Tartışmaların fitilini ateşleyen nokta, CHP Genel Başkanı Özgür Özel'in son kongre konuşmasında kullandığı "Stockholm sendromu" ifadesiydi. Bu metafor, baskı altında kalanların cellatlarına bağlanmasını simgeliyordu ve doğrudan DEM Parti'ye yönelik bir eleştiri olarak algılandı. Özel, parti içindeki bazı dinamikleri bu şekilde nitelendirerek, muhalefet bloğundaki sadakat mekanizmalarını sorguladı. Bu sözler, DEM Parti cephesinde sert yankı buldu ve kısa sürede ulusal bir polemik haline geldi. İktidar kanadı ise, bu fırsatı CHP'nin tarihine dönük bir saldırı için kullandı. Cumhurbaşkanı Recep Tayyip Erdoğan, Türkiye Gazetesi'ne verdiği röportajda doğrudan devreye girdi ve Özel'e hitaben, "Cesaretin varsa ve bir cellat arıyorsan, aynaya bak" dedi. Erdoğan, bu ifadeyle sadece kişisel bir uyarı yapmıyor, CHP'nin geçmişteki rollerini hatırlatarak, "Kendi tarihine baksın, orada celladı görecek" diye ekledi. Bu müdahale, tartışmayı muhalefet içi bir meseleden çıkarıp, iktidar-muhalefet eksenine taşıdı ve yılların siyasi rekabetini yeniden alevlendirdi.
Özel'in yanıtı ise aynı gün içinde geldi ve oldukça keskin bir tonda oldu. CHP lideri, Erdoğan'a dönerek, "Buradan ekmek yemezsin" ifadesini kullandı, yani bu tür ithamların siyasi kazanç sağlamayacağını vurguladı. Özel, Kürt kardeşlerimizin kim olduğunu çok iyi bildiğini belirterek, "Cellat kim, mağdur kim, bunu en iyi Kürt kardeşlerimiz bilir" diye konuştu. Bu karşılık, sadece bir savunma değil, aynı zamanda 2015'teki hendek olaylarına ve Cizre'deki trajedilere atıf yaparak tarihsel bir boyut kattı. Özel, "Anne Taybet'in cesedinin 7 gün yerde yatmasına, beyaz bayrakla yürüyen kadınların vurulmasına ne diyeceksiniz?" sorusunu yönelterek, o dönemdeki devlet politikalarını hedef aldı. Erdoğan ise, bu eleştirilere karşı CHP'nin tek parti dönemine uzanan geçmişini hatırlattı: "10 yıl önceki sizin iktidarınızda Tunceli'den bugüne Kürt kardeşlerimizin kanını dökenler kim, millet biliyor." Bu diyaloglar, 1920'lerden beri süren "tek millet" söylemini sorgulatan bir nitelik taşıyor. Hatırlanacağı üzere, 1990'larda CHP lideri Deniz Baykal, Kürt açılımlarını reddetmiş ve partiyi milliyetçi bir çizgide tutmuştu. Bugün ise Özel, "Türk-Kürt kardeşliği zorunlu" diyerek, bu evrimi yansıtıyor. Bu değişim, muhalefetin Kürt oylarını kazanma stratejisinin bir parçası olarak yorumlanıyor ve 2023 seçimlerindeki ittifak dinamiklerini akla getiriyor.

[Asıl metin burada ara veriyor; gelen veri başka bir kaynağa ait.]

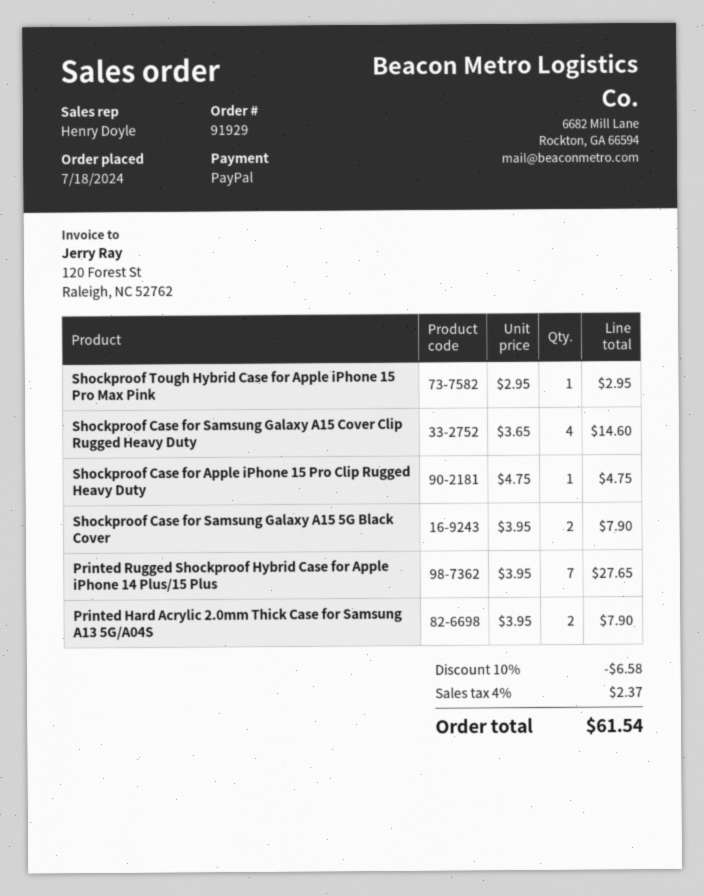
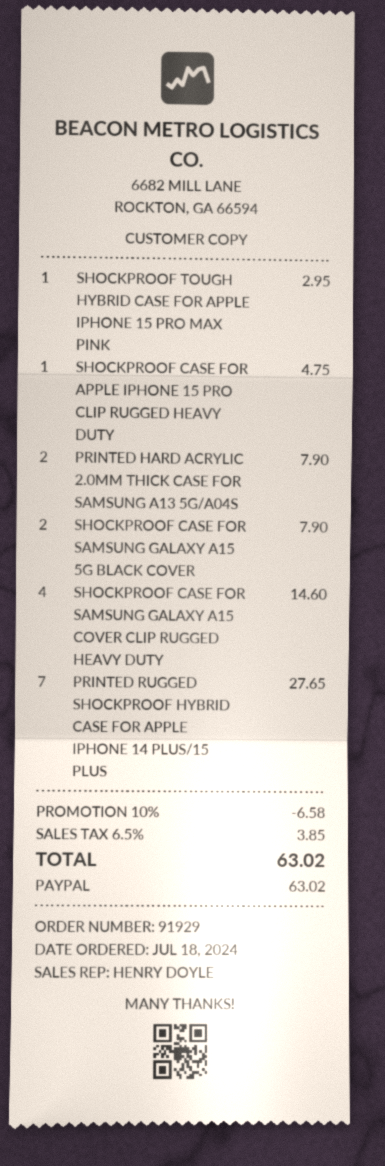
tax: 4% = 2.37 -> 6.5% = 3.85
total: 61.54 -> 63.02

Gazetelerin manşetleri de bu gerilimi yansıtarak, tartışmaya yeni katmanlar ekliyor. Cumhuriyet Gazetesi, Özel'in sözlerini "Saptırmayla siyaset olmaz" başlığıyla taşıdı ve Erdoğan'ın müdahalesini eleştirdi. Pencere Gazetesi ise, Erdoğan'ın demecini "CHP ve DEM'i ayırma girişimi" olarak nitelendirdi, iktidarın Kürt oylarını konsolide etme çabasını vurguladı. Bir Gün Gazetesi'nde ise, Erdoğan'ın ifadeleri "Seçim mi var?" sorusuyla ilişkilendirildi – liderin sanki kampanya döneminde konuştuğu belirtilerek, stratejik bir hamle olarak okundu. Bu yorumlar, Erdoğan'ın geçmiş söylemlerini hatırlatıyor. Örneğin, 2023 Mayıs seçimlerinde HDP'yi "altı masanın gizli ortağı" olarak nitelemiş, Mart 2024 yerel seçimlerinde "kirli pazarlık" ithamlarında bulunmuştu. 2000'lerin başında ise, Kürt meselesini "Türkiye'ye giydirilen deli gömleği" olarak tanımlayarak açılım süreçleri yürütmüştü. O dönem AK Parti, Kürt oylarını kazanmak için kültürel haklar ve barış girişimlerinde bulunurken, bugün DEM Parti'yi terörle eşitleyen bir dil hakim. Muhalefet, bu dönüşümü "insanların kandırılması" olarak görüyor; Özel, "Rejim değişti, aktörler değişti ama millet bunu görüyor" demişti. Bu pattern, 2015 çözüm sürecinin çöküşünden beri devam ediyor ve her seçim öncesi yeniden su yüzüne çıkıyor.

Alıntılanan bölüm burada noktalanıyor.